What you should do:
Your answer must be an exact copy of the entries below, with no pictures in it.

Given information:
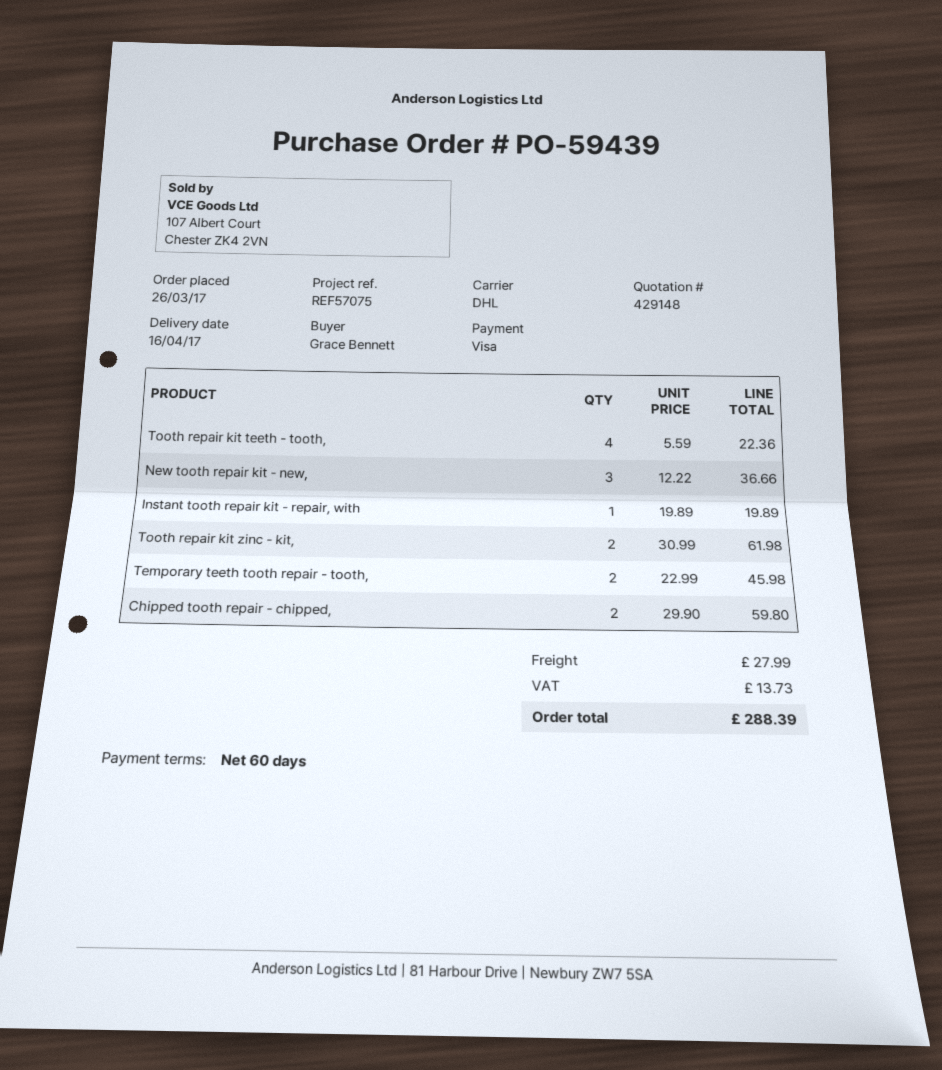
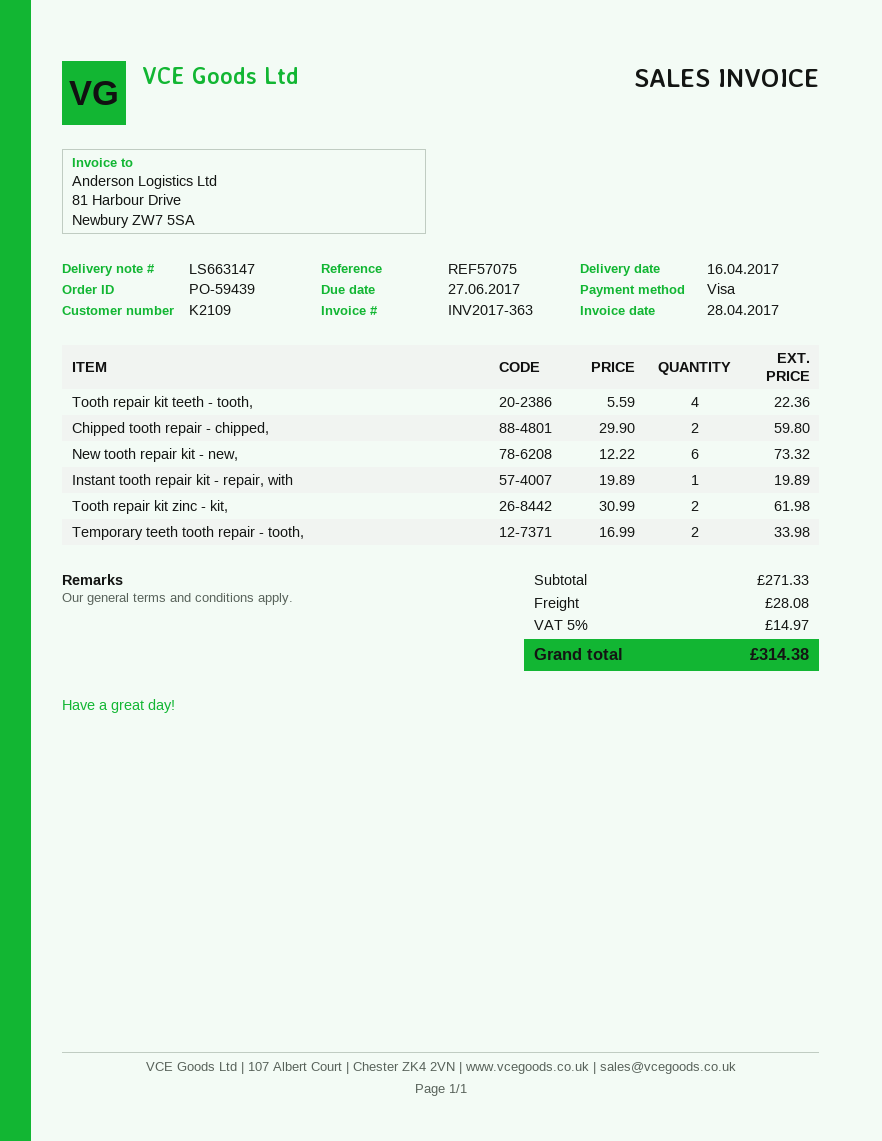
New tooth repair kit - new,: 3 x 12.22 = 36.66 -> 6 x 12.22 = 73.32
Temporary teeth tooth repair - tooth,: 2 x 22.99 = 45.98 -> 2 x 16.99 = 33.98
shipping: 27.99 -> 28.08
tax: 13.73 -> 14.97
total: 288.39 -> 314.38

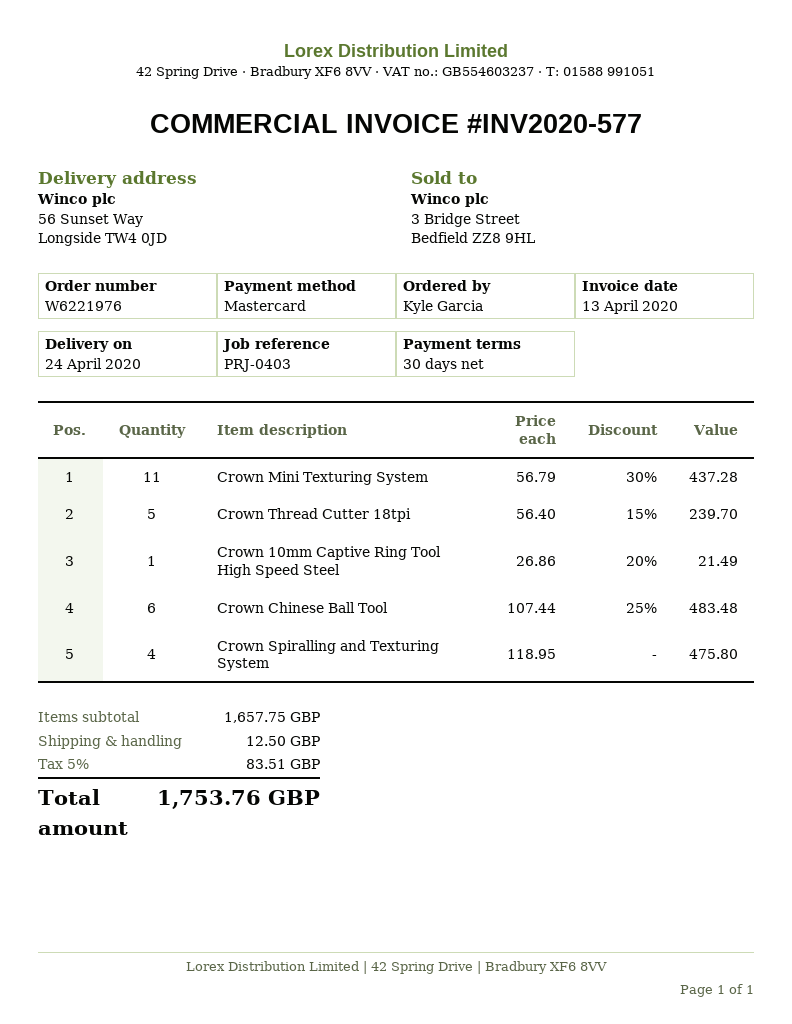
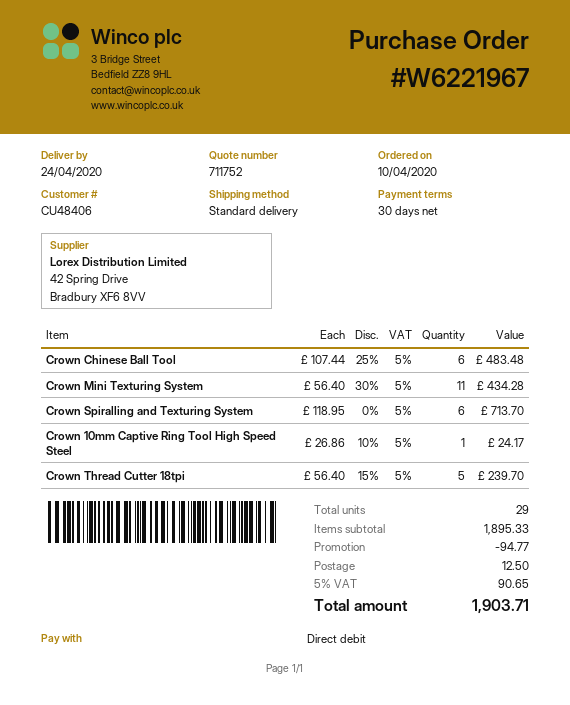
order number: W6221976 -> W6221967
payment method: Mastercard -> direct debit
Crown Mini Texturing System: 11 x 56.79 - 30% = 437.28 -> 11 x 56.40 - 30% = 434.28
Crown 10mm Captive Ring Tool High Speed Steel: 1 x 26.86 - 20% = 21.49 -> 1 x 26.86 - 10% = 24.17
Crown Spiralling and Texturing System: 4 x 118.95 = 475.80 -> 6 x 118.95 = 713.70
subtotal: 1657.75 -> 1895.33
discount: none -> 94.77
tax: 5% = 83.51 -> 5% = 90.65
total: 1753.76 -> 1903.71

Answer area:
New tooth repair kit - new,: 3 x 12.22 = 36.66 -> 6 x 12.22 = 73.32
Temporary teeth tooth repair - tooth,: 2 x 22.99 = 45.98 -> 2 x 16.99 = 33.98
shipping: 27.99 -> 28.08
tax: 13.73 -> 14.97
total: 288.39 -> 314.38

order number: W6221976 -> W6221967
payment method: Mastercard -> direct debit
Crown Mini Texturing System: 11 x 56.79 - 30% = 437.28 -> 11 x 56.40 - 30% = 434.28
Crown 10mm Captive Ring Tool High Speed Steel: 1 x 26.86 - 20% = 21.49 -> 1 x 26.86 - 10% = 24.17
Crown Spiralling and Texturing System: 4 x 118.95 = 475.80 -> 6 x 118.95 = 713.70
subtotal: 1657.75 -> 1895.33
discount: none -> 94.77
tax: 5% = 83.51 -> 5% = 90.65
total: 1753.76 -> 1903.71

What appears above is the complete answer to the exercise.